The increased legalization of cannabis and cannabis products in the United States has driven medical professionals to evaluate the safety and efficacy of cannabis in relation to health conditions, wrote Robert L. Page II, PharmD, of the University of Colorado, Aurora, and colleagues.
In a statement published in Circulation, the researchers noted that although cannabis has been shown to relieve pain and other symptoms in certain conditions, clinicians in the United States have been limited from studying its health effects because of federal law restrictions. “Cannabis remains a schedule I controlled substance, deeming no accepted medical use, a high potential for abuse, and an unacceptable safety profile,” the researchers wrote.
The statement addresses issues with the use of cannabis by individuals with cardiovascular disease or those at increased risk. Observational studies have shown no cardiovascular benefits associated with cannabis, the writers noted. The most common chemicals in cannabis include THC (tetrahydrocannabinolic acid) and CBD (cannabidiol).
Some research has shown associations between CBD cardiovascular features including lower blood pressure and reduced inflammation, the writers noted. However, THC, the component of cannabis associated with a “high” or intoxication, has been associated with heart rhythm abnormalities. The writers cited data suggesting an increased risk of heart attacks, atrial fibrillation and heart failure, although more research is needed.
The statement outlines common cannabis formulations including plant-based, extracts, crystalline forms, edible products, and tinctures. In addition, the statement notes that synthetic cannabis products are marketed and used in the United States without subject to regulation.
“Over the past 5 years, we have seen a surge in cannabis use, particularly during the COVID-19 pandemic here in Colorado, especially among adolescents and young adults,” Dr.

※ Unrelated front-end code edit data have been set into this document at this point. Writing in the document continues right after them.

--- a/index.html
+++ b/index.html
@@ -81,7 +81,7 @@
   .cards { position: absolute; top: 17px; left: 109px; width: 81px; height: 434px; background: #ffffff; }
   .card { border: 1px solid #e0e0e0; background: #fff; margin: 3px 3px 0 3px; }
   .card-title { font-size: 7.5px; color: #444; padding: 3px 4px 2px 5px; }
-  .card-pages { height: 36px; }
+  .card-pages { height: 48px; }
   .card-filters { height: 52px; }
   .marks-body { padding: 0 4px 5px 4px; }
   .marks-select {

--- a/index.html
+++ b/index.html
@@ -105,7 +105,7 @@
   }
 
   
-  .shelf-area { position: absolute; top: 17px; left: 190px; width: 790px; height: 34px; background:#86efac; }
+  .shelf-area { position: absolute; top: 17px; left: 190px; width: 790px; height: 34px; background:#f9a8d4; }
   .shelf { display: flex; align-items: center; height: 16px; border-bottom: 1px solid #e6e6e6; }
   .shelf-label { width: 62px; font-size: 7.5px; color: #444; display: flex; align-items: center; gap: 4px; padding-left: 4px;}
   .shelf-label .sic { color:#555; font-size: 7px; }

Page said in an interview. Because of the surge, health care practitioners need to familiarize themselves with not only the benefits, but risks associated with cannabis use regardless of the formulation,” he said. As heart disease remains a leading cause of death in the United States, understanding the cardiovascular risks associated with cannabis is crucial at this time.
Dr. Page noted that popular attitudes about cannabis could pose risks to users’ cardiovascular health. “One leading misconception about cannabis is because it is ‘natural’ it must be safe,” Dr. Page said. “As with all medications, cannabis has side effects, some of which can be cardiovascular in nature,” he said. “Significant drug-drug interactions can occur as CBD and THC, both found in cannabis, inhibit CYP3A4, which metabolizes a large number of medications used to treat many cardiovascular conditions,” he noted.

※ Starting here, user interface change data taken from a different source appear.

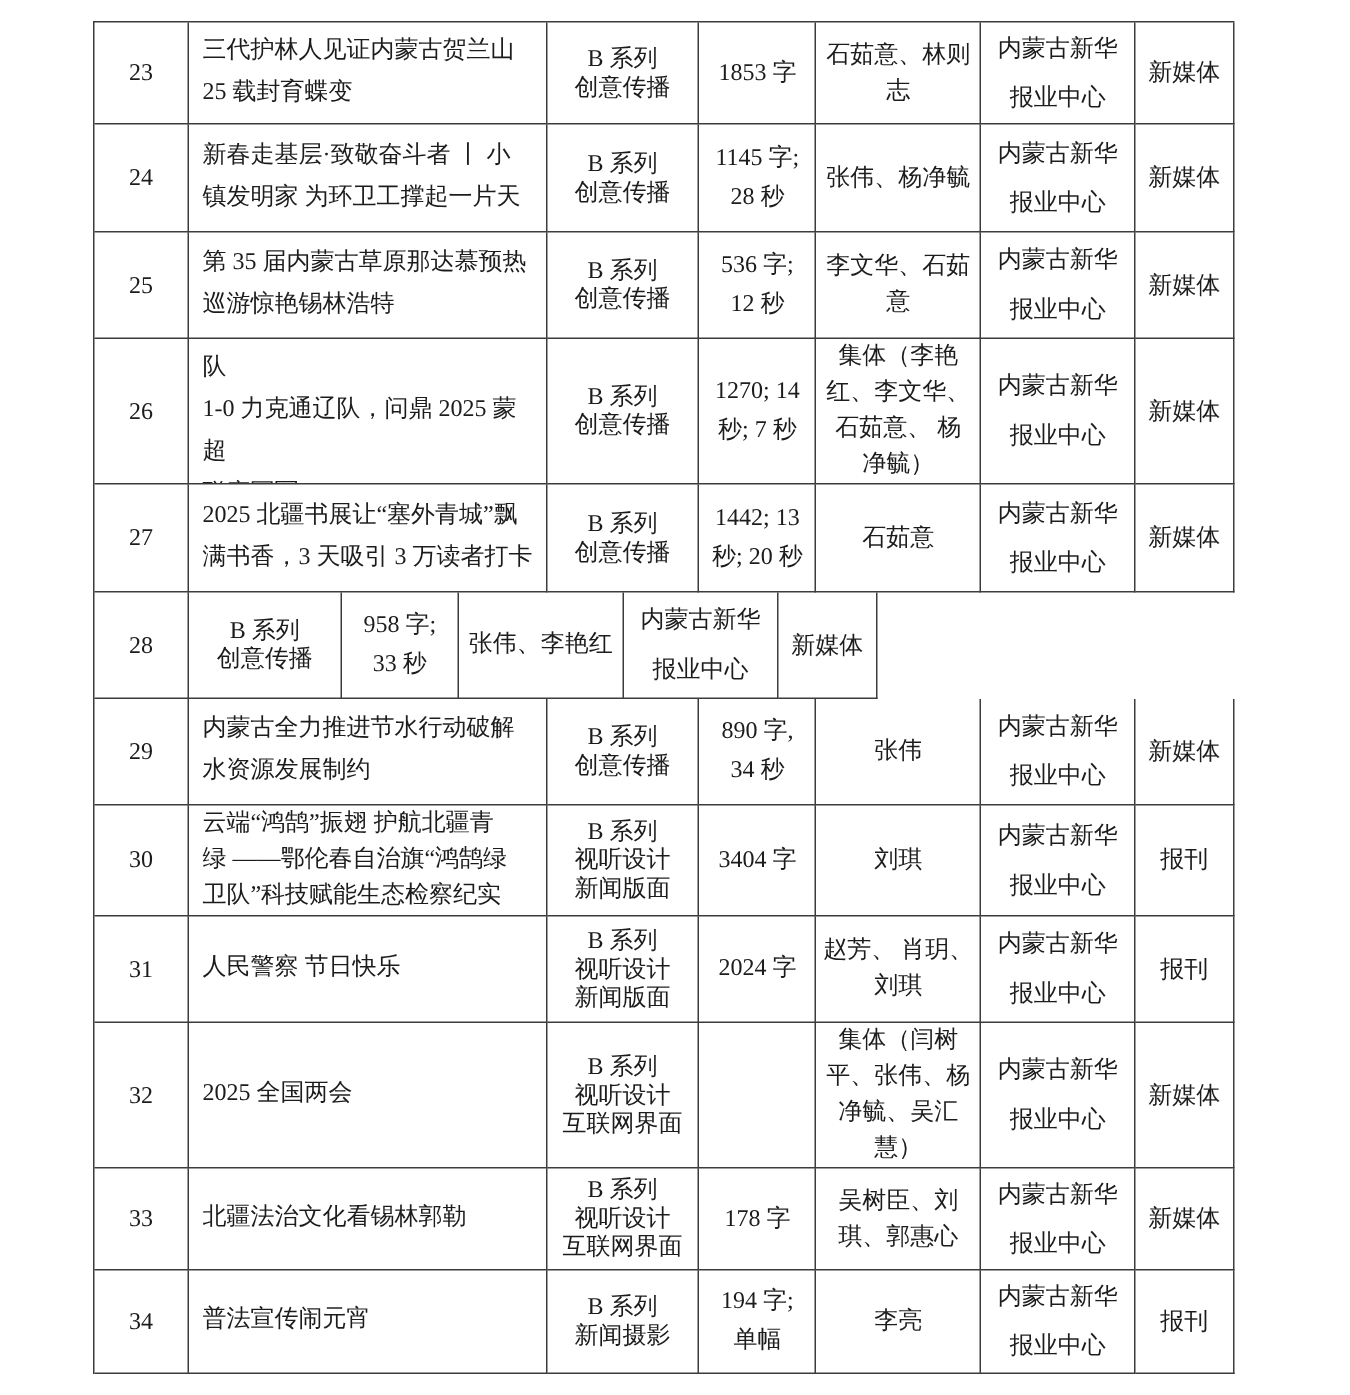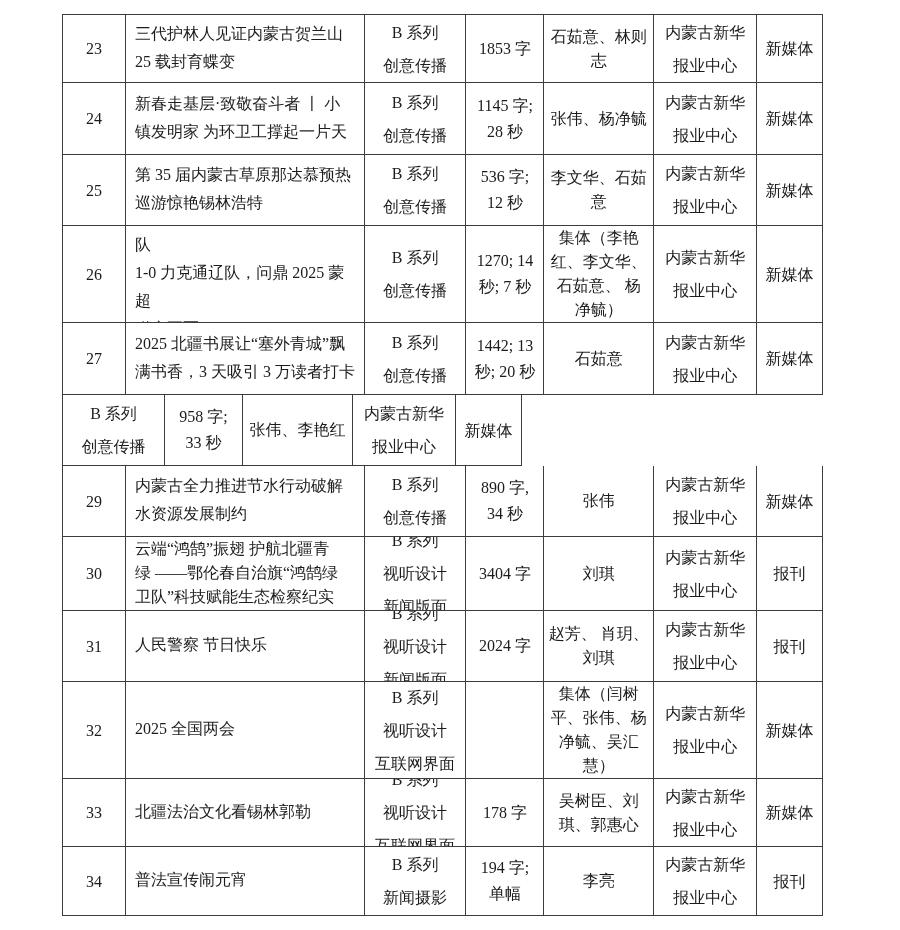--- a/index.html
+++ b/index.html
@@ -56,7 +56,7 @@
     line-height:28px;
   }
   .tight .title{line-height:24px;}
-  .series{line-height:33px;}
+  .series{line-height:19px;}
   .count{line-height:26px;}
   .authors{line-height:24px;}
   .org{line-height:33px;}

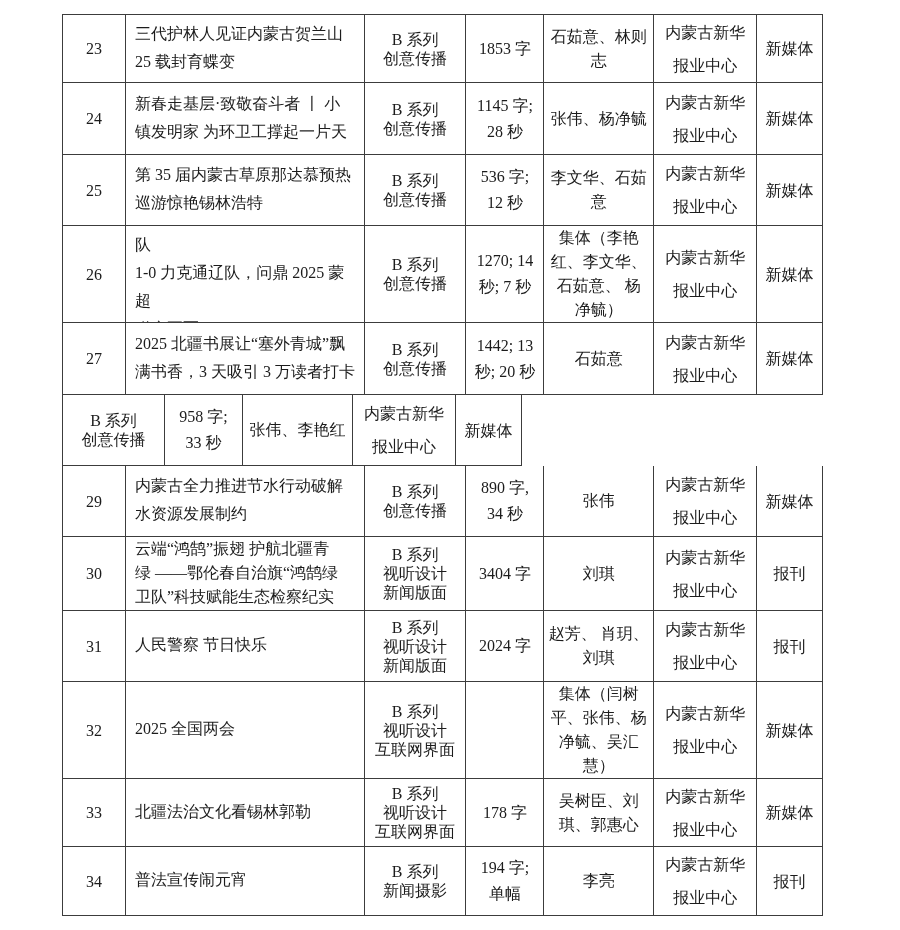--- a/index.html
+++ b/index.html
@@ -142,6 +142,7 @@
   </div>
 
   <div class="row h71">
+    <div class="cell c1 num">28</div>
     <div class="cell c3 series">B 系列
 创意传播</div>
     <div class="cell c4 count">958 字;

“Unfortunately, much of the published data is observational in nature due to the federal restrictions on cannabis as a schedule I drug,” said Dr. Page. “Nonetheless, safety signals have emerged regarding cannabis use and adverse cardiovascular outcomes, including myocardial infarction, heart failure, and atrial fibrillation. Carefully designed prospective short- and long-term studies regarding cannabis use and cardiovascular safety are needed,” he emphasized.
Areas in particular need of additional research include the cardiovascular effects of cannabis in several vulnerable populations such as adolescents, older adults, pregnant women, transplant recipients, and those with underlying cardiovascular disease, said Dr. Page.

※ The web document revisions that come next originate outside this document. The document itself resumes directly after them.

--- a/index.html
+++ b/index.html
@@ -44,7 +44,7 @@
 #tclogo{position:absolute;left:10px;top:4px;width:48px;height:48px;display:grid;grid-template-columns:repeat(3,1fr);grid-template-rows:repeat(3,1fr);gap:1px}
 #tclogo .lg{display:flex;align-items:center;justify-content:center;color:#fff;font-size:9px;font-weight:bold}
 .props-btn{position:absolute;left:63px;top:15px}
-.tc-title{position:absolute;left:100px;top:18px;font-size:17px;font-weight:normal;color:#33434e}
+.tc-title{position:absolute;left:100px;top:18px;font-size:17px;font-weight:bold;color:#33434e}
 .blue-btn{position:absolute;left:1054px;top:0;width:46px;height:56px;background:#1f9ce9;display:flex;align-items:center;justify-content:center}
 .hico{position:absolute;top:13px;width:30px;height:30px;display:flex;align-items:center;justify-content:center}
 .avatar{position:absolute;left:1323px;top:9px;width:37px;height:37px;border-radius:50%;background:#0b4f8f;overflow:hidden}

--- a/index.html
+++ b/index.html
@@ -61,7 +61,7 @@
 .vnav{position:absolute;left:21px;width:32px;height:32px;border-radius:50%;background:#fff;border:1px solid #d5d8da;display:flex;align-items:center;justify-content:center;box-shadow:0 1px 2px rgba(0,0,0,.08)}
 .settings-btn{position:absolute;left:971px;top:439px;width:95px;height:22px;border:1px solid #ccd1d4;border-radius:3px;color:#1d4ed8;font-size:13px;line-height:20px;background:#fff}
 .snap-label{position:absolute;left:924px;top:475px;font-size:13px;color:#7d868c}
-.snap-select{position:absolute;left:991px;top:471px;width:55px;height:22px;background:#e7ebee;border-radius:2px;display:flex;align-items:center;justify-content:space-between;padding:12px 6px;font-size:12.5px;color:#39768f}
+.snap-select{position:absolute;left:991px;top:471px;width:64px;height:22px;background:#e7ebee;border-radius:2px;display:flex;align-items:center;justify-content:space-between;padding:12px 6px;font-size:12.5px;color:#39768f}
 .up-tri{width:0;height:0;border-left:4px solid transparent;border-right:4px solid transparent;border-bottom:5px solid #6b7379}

“Nonetheless, based on the safety signals described within this Clinical Science Statement, an open discussion regarding the risks of using cannabis needs to occur between patient and health care providers,” he said. “Furthermore, patients must be transparent regarding their cannabis use with their cardiologist and primary care provider. The cannabis story will continue to evolve and is a rapidly moving/changing target,” he said.
“Whether cannabis use is a definitive risk factor for cardiovascular disease as with tobacco use is still unknown, and both acute and long-term studies are desperately needed to address this issue,” he said.
Dr. Page had no relevant financial conflicts to disclose.